Changes to SB 221 in SB 310
Advance Energy
There are many issues with SB 221. However, these concerns could have been fixed without the drastic change in SB 310. As noted, SB 310 eliminates the advanced energy resources initiative, but leaves the renewable requirements.
The better option would have been to open up all advanced technology and renewable energies under one category. This would have allowed the marketplace to pick the winners of future advanced technology. By eliminating advanced technology, which cover the following: Distributed generation, cogeneration, clean coal technology, fuel cell, solid water conversions, and few others, SB 310 seriously erodes the good intentions of the bill. One of the reasons discussed for eliminating advance energy resource portion of the bill is the lack of progress made by utilities in this effort. However, the lack of progress is largely due to the lack of effort, limited capabilities of the commission, and the desire of the utility to not disrupt the business model.

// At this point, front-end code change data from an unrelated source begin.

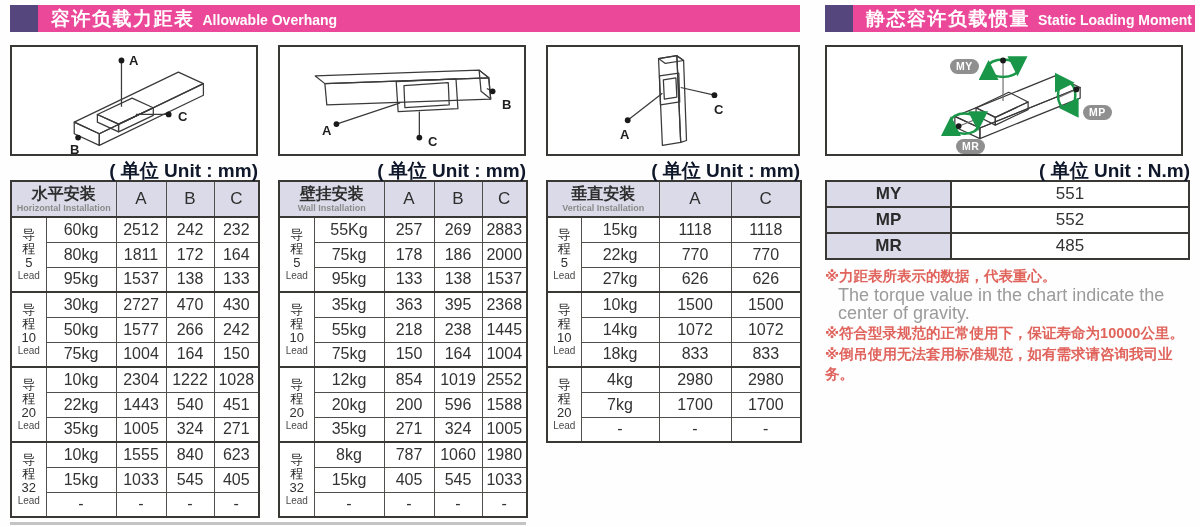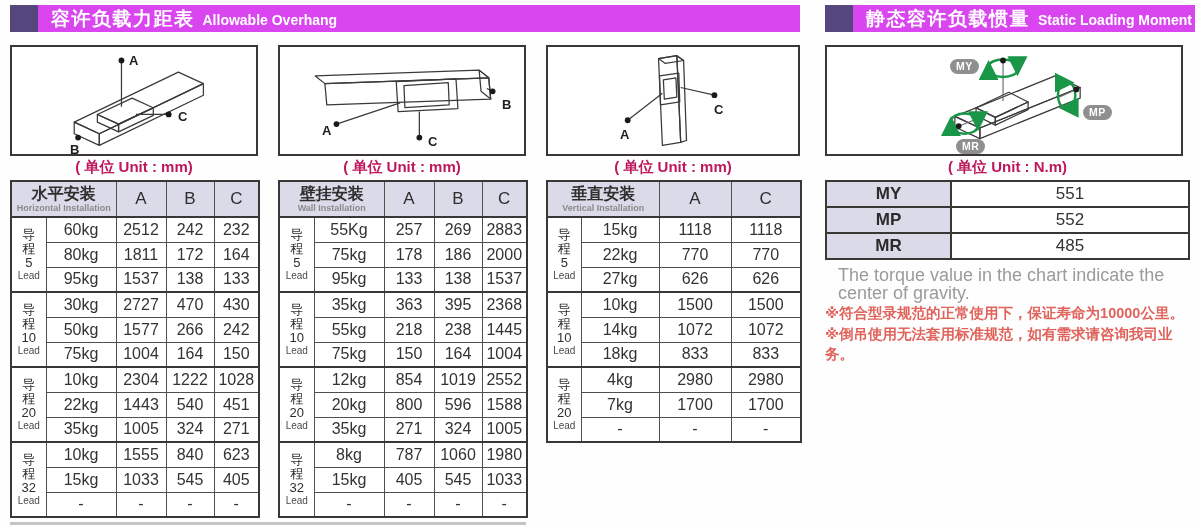"容许负载力距表" .hbar { background: #d946ef -> #ec4899 }
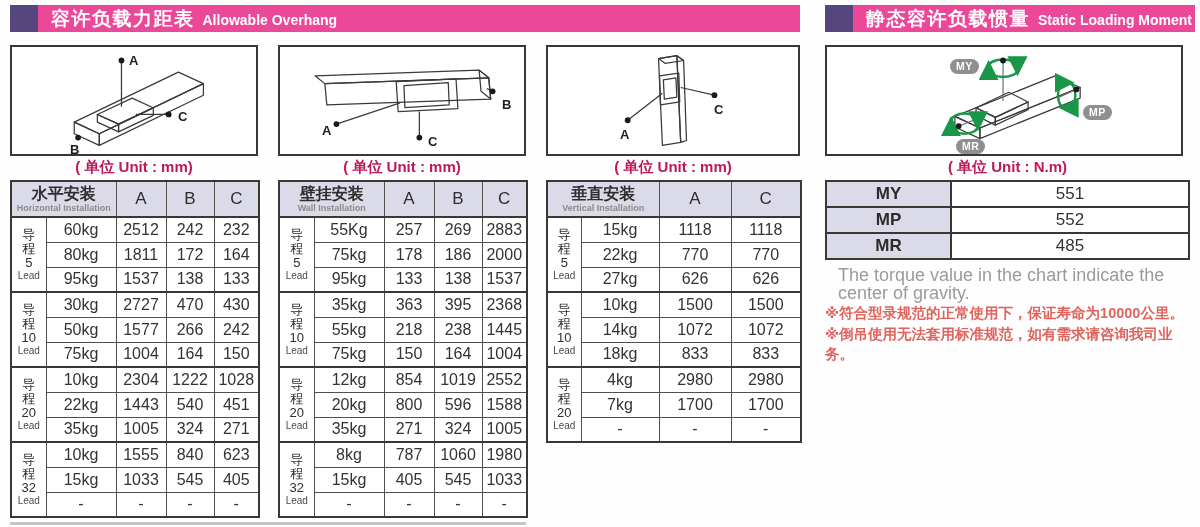"( 单位 Unit : mm)" .unit { color: #be185d -> #0f172a; font-size: 15px -> 19px; text-align: center -> right }
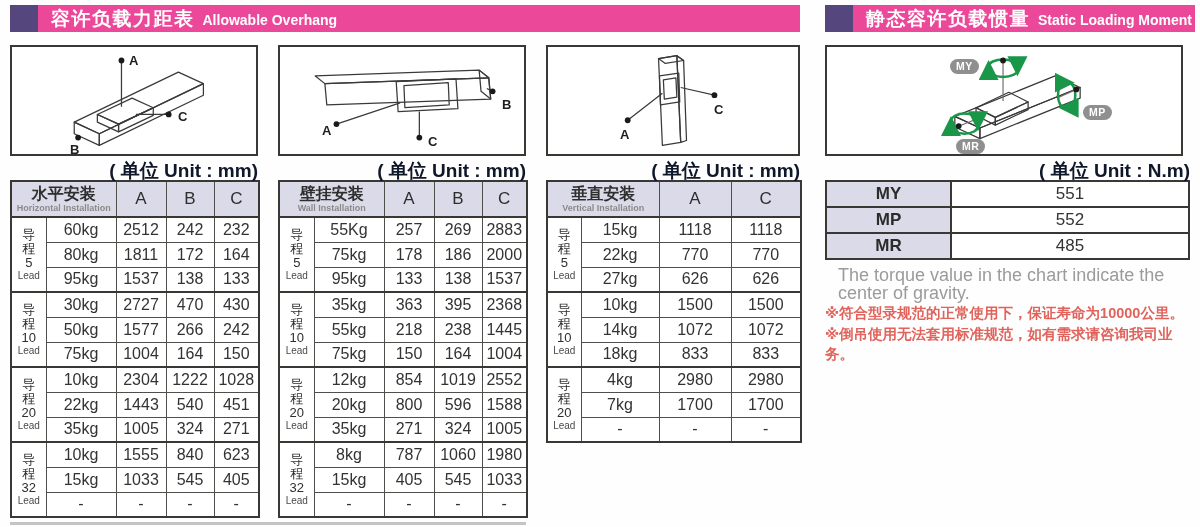"※力距表所表示的数据，代表重心。" div.note-zh { html: none -> <div>※力距表所表示的数据，代表重心。</div> }
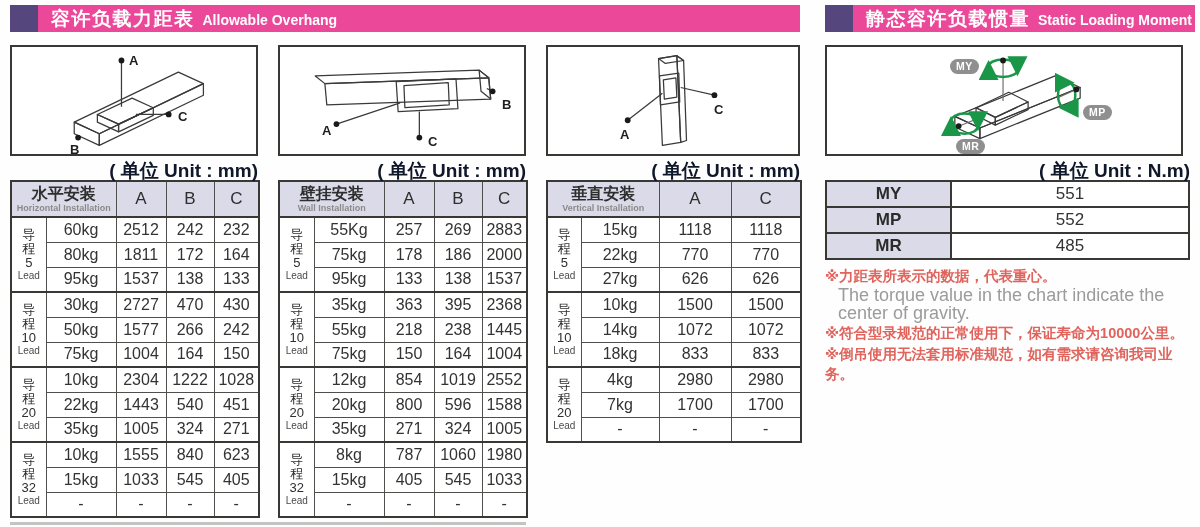"800" td.v-cell { text: 800 -> 200 }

The utilities only targeted and developed the renewable portion since SB 221 was enacted. The utilities would have you believe there was no advanced technology that was a cost effective option relative to traditional renewable energies. I don’t believe this to be the case. The better reason was because there were no transparent medium to encourage projects that would supply portions of the advanced resource category. Advanced technology is very broad, covering distributed generation to co-generation. The real issue limiting advance technology development was the lack of incentive for utilities to look for these advance technology. They understand the traditional renewable energies and those projects are less likely to hamper some of the utilities current business operation. Distributed generation projects and co-generation options are smaller in scale and directly alter a customer class, potentially causing havoc in tariff structures. The large renewable projects can be uniformly spread across classes. If it was solicited to end-users that the utility would purchase and operate a combine heat and power in their area, thereby lowering their price of power by at least 20% and reducing the environmental foot print by over 20%, I am sure there would be plenty of projects. Advance technology given its very nature will require a change from historic business operations.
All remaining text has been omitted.